* **TASK PROMPT**
In the listing below, look for "input" and copy every line that has it.

☆ ☆ ☆ ☆ ☆ ☆ ☆

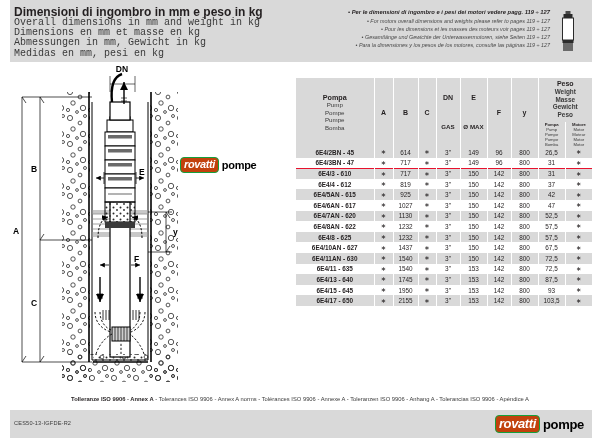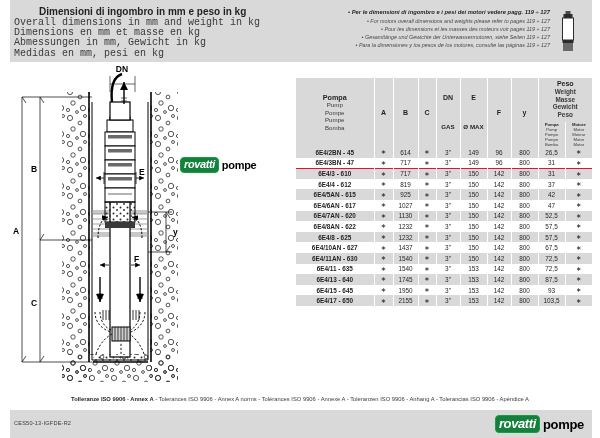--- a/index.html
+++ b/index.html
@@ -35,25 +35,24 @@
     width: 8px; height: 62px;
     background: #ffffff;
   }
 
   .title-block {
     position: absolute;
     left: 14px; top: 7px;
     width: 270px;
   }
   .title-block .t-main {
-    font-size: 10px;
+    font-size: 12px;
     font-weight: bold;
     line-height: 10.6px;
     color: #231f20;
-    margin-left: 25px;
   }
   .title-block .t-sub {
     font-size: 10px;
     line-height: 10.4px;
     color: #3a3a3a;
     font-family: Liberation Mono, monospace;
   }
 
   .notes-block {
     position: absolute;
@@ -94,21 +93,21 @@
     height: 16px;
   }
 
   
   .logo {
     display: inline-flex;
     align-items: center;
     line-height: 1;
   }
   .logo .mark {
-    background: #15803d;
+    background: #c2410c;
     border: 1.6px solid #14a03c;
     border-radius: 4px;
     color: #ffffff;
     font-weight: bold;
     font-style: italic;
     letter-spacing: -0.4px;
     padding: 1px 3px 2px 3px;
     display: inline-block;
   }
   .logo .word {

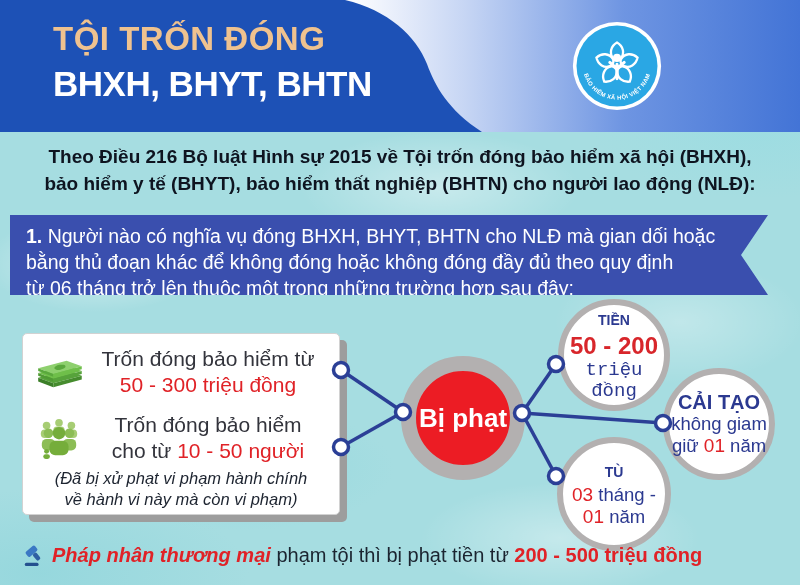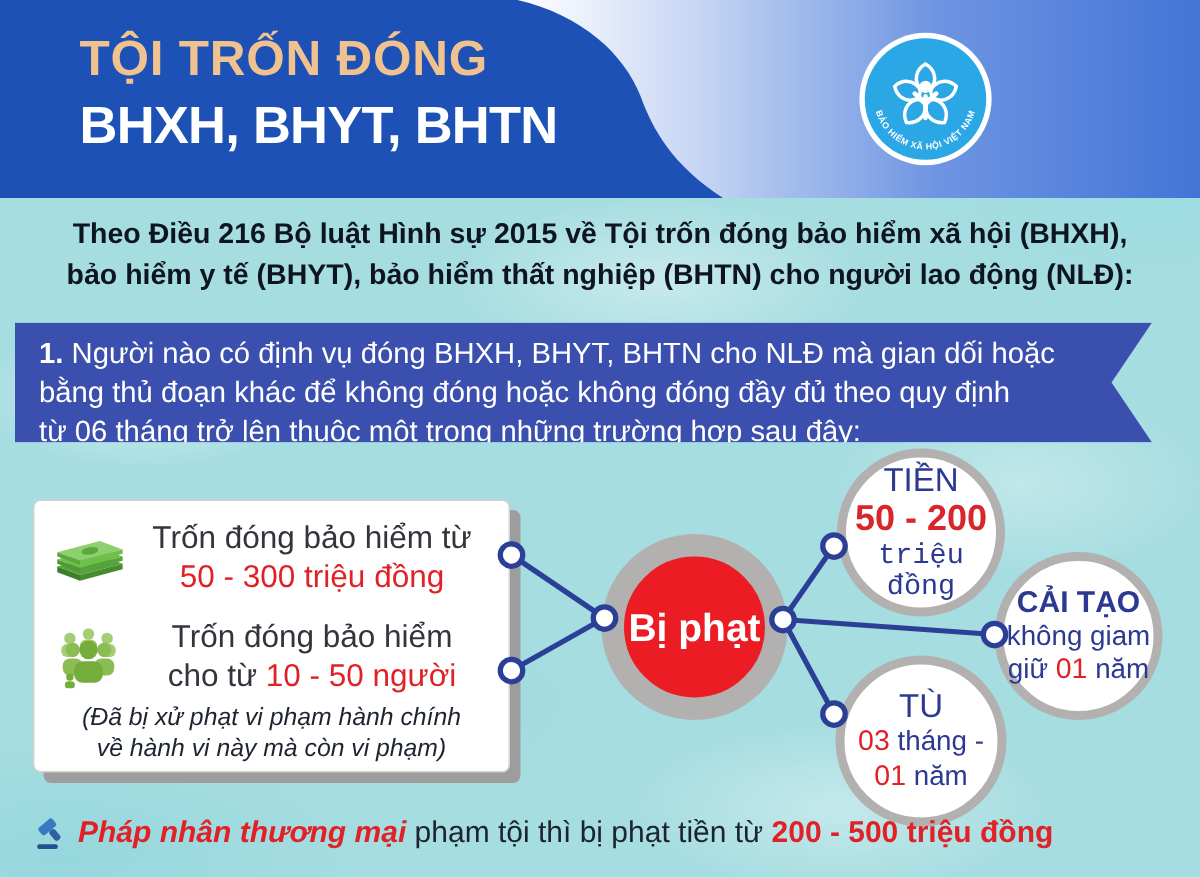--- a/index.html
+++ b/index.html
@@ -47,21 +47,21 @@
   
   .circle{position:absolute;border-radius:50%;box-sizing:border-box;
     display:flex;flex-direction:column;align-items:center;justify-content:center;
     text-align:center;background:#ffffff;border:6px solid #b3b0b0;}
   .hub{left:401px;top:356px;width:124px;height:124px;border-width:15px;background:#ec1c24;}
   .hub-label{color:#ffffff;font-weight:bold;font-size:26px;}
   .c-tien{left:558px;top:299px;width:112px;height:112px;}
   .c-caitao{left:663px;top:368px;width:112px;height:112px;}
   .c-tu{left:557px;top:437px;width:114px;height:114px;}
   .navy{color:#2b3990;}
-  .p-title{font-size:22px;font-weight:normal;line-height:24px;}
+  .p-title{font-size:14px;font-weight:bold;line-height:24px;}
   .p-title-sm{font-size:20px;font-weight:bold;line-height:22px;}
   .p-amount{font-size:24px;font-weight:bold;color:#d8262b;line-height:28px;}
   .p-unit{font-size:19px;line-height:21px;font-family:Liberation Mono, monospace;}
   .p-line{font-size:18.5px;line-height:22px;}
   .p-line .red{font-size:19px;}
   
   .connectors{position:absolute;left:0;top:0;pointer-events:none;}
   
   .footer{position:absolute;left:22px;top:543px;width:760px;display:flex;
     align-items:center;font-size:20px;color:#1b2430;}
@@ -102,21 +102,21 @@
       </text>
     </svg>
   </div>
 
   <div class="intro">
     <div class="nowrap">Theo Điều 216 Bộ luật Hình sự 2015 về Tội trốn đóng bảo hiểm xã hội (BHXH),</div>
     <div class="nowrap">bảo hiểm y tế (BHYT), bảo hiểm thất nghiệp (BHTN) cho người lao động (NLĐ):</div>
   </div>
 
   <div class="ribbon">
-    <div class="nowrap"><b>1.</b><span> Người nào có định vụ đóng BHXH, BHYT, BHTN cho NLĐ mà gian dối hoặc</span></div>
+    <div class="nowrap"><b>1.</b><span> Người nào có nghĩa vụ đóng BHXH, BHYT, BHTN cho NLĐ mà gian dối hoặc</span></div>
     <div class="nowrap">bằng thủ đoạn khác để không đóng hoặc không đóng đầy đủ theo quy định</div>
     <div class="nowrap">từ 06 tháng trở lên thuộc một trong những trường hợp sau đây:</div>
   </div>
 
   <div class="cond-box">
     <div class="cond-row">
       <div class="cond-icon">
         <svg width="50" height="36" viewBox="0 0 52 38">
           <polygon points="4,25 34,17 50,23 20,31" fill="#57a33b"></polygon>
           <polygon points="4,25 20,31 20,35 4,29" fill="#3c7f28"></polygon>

☆ ☆ ☆ ☆ ☆ ☆ ☆

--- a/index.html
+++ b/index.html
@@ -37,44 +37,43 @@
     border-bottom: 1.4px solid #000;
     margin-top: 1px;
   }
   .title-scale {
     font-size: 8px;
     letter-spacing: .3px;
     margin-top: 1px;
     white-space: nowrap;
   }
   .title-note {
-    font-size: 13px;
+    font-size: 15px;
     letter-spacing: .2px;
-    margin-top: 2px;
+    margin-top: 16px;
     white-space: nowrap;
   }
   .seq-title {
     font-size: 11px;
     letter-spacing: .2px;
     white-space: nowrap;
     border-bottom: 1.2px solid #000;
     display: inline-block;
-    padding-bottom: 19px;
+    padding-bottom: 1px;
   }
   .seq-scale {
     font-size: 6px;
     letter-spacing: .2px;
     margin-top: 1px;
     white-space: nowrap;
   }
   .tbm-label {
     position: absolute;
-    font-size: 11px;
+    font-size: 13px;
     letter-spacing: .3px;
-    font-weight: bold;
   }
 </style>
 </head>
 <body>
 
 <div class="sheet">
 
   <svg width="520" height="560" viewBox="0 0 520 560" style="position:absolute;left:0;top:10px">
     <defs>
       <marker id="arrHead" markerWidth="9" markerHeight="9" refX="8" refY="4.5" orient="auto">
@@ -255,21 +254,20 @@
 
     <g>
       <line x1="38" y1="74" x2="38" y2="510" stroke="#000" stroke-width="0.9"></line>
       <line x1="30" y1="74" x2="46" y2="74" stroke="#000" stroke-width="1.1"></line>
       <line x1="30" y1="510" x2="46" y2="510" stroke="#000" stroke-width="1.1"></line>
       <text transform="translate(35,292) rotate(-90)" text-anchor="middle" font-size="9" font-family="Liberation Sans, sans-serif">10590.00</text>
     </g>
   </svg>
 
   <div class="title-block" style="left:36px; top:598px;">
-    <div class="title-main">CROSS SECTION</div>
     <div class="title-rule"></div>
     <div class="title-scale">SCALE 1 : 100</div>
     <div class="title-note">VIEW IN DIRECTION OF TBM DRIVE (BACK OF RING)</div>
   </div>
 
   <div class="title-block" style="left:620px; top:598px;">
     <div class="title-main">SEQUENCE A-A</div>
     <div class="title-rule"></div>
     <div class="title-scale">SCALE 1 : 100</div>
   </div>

☆ ☆ ☆ ☆ ☆ ☆ ☆

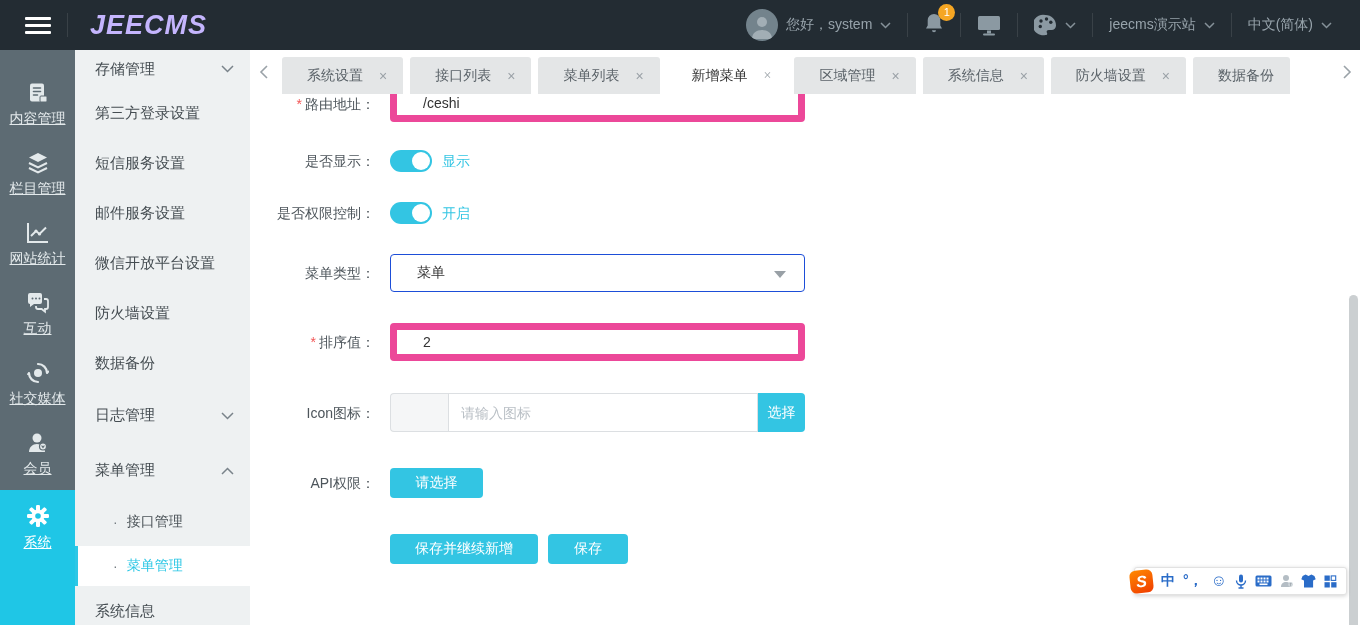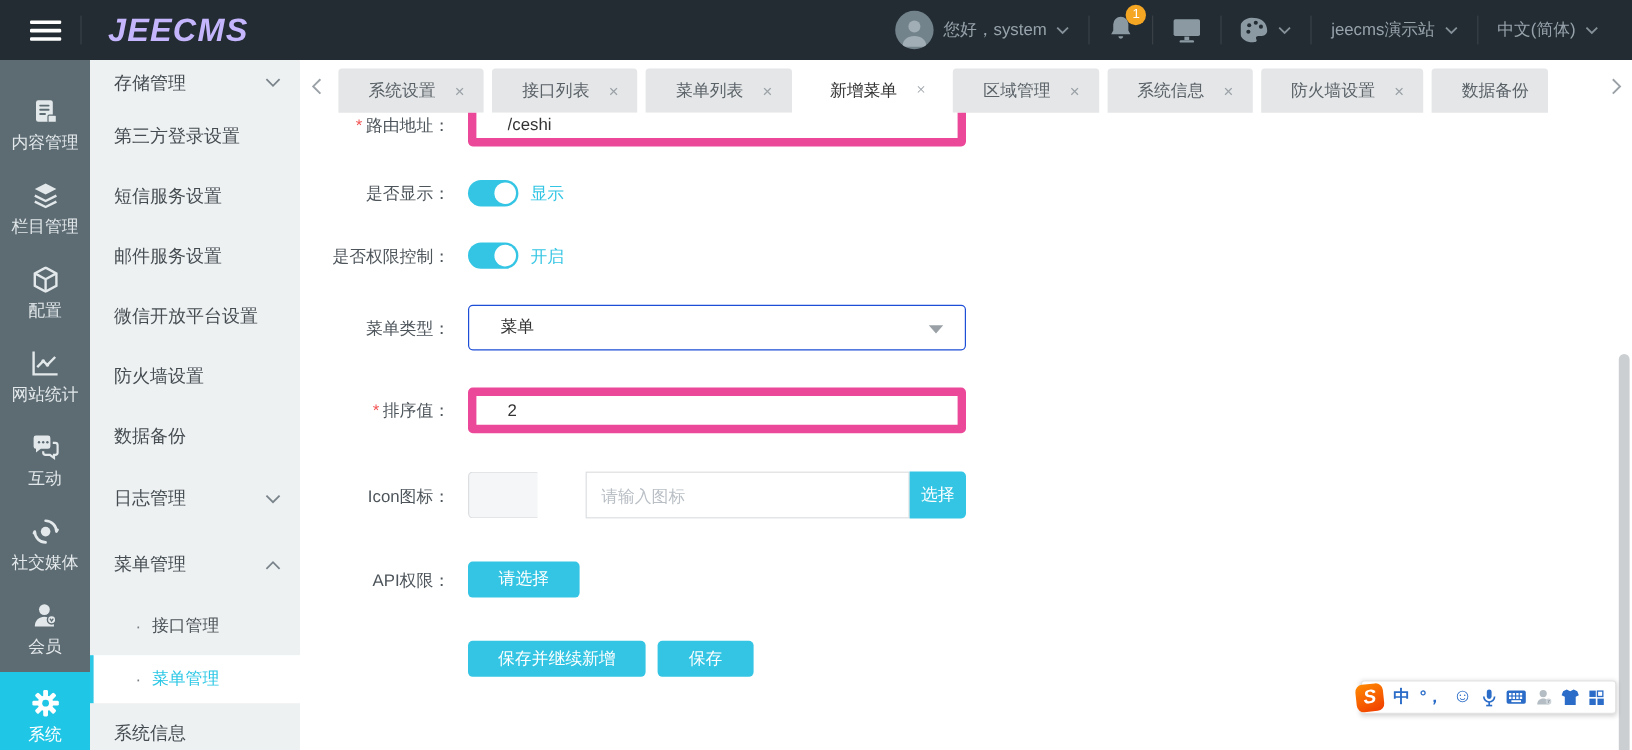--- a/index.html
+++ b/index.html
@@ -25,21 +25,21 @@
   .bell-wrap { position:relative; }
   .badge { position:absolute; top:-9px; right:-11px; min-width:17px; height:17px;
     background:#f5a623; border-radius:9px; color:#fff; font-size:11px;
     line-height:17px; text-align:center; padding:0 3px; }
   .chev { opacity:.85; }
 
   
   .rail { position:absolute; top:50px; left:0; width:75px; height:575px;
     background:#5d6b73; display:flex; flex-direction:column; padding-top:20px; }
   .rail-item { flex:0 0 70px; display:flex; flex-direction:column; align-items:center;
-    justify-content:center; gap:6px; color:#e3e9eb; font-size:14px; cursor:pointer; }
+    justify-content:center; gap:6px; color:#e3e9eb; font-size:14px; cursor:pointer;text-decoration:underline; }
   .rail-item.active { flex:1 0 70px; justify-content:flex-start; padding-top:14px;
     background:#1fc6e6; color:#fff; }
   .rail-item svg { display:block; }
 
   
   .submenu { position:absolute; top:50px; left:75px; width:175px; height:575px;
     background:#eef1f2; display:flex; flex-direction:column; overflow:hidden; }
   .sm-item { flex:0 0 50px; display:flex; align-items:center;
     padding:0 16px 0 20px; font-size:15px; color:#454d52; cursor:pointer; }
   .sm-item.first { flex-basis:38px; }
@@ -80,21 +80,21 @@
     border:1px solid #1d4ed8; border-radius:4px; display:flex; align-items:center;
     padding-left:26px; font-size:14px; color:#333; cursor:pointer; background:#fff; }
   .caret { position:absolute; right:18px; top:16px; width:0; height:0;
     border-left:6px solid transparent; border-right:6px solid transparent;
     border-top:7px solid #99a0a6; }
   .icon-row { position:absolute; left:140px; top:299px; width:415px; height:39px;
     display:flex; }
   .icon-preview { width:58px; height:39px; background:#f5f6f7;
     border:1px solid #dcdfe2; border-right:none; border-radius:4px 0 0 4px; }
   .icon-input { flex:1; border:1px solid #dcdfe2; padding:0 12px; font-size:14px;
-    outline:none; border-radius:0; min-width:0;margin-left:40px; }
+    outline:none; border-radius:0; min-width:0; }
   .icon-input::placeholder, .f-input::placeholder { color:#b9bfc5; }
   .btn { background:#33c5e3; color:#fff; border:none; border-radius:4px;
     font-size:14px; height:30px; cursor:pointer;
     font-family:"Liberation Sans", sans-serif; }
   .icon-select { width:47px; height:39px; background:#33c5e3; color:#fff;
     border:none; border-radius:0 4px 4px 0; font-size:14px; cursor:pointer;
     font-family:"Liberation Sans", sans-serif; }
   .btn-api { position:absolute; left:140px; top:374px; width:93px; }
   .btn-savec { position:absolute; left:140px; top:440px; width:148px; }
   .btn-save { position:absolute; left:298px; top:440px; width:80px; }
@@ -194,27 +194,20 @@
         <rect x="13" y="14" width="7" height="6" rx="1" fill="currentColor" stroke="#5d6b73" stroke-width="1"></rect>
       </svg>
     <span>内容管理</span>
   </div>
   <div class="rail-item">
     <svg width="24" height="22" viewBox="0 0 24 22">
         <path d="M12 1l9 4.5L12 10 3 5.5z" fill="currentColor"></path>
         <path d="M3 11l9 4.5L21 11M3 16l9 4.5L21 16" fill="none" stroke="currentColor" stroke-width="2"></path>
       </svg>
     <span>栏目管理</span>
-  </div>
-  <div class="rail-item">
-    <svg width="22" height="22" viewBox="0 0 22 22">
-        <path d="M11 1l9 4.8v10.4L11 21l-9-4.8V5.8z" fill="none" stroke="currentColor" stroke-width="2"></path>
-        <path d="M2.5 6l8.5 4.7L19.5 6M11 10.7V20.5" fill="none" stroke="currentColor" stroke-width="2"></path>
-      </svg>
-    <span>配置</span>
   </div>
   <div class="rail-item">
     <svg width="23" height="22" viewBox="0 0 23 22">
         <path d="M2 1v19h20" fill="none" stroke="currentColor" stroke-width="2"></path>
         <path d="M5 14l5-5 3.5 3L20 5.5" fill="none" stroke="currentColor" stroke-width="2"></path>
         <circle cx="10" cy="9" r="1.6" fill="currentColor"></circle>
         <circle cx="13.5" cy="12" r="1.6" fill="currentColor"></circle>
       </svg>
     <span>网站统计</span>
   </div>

☆ ☆ ☆ ☆ ☆ ☆ ☆

* **REPLY**
   .icon-input { flex:1; border:1px solid #dcdfe2; padding:0 12px; font-size:14px;
   .icon-input::placeholder, .f-input::placeholder { color:#b9bfc5; }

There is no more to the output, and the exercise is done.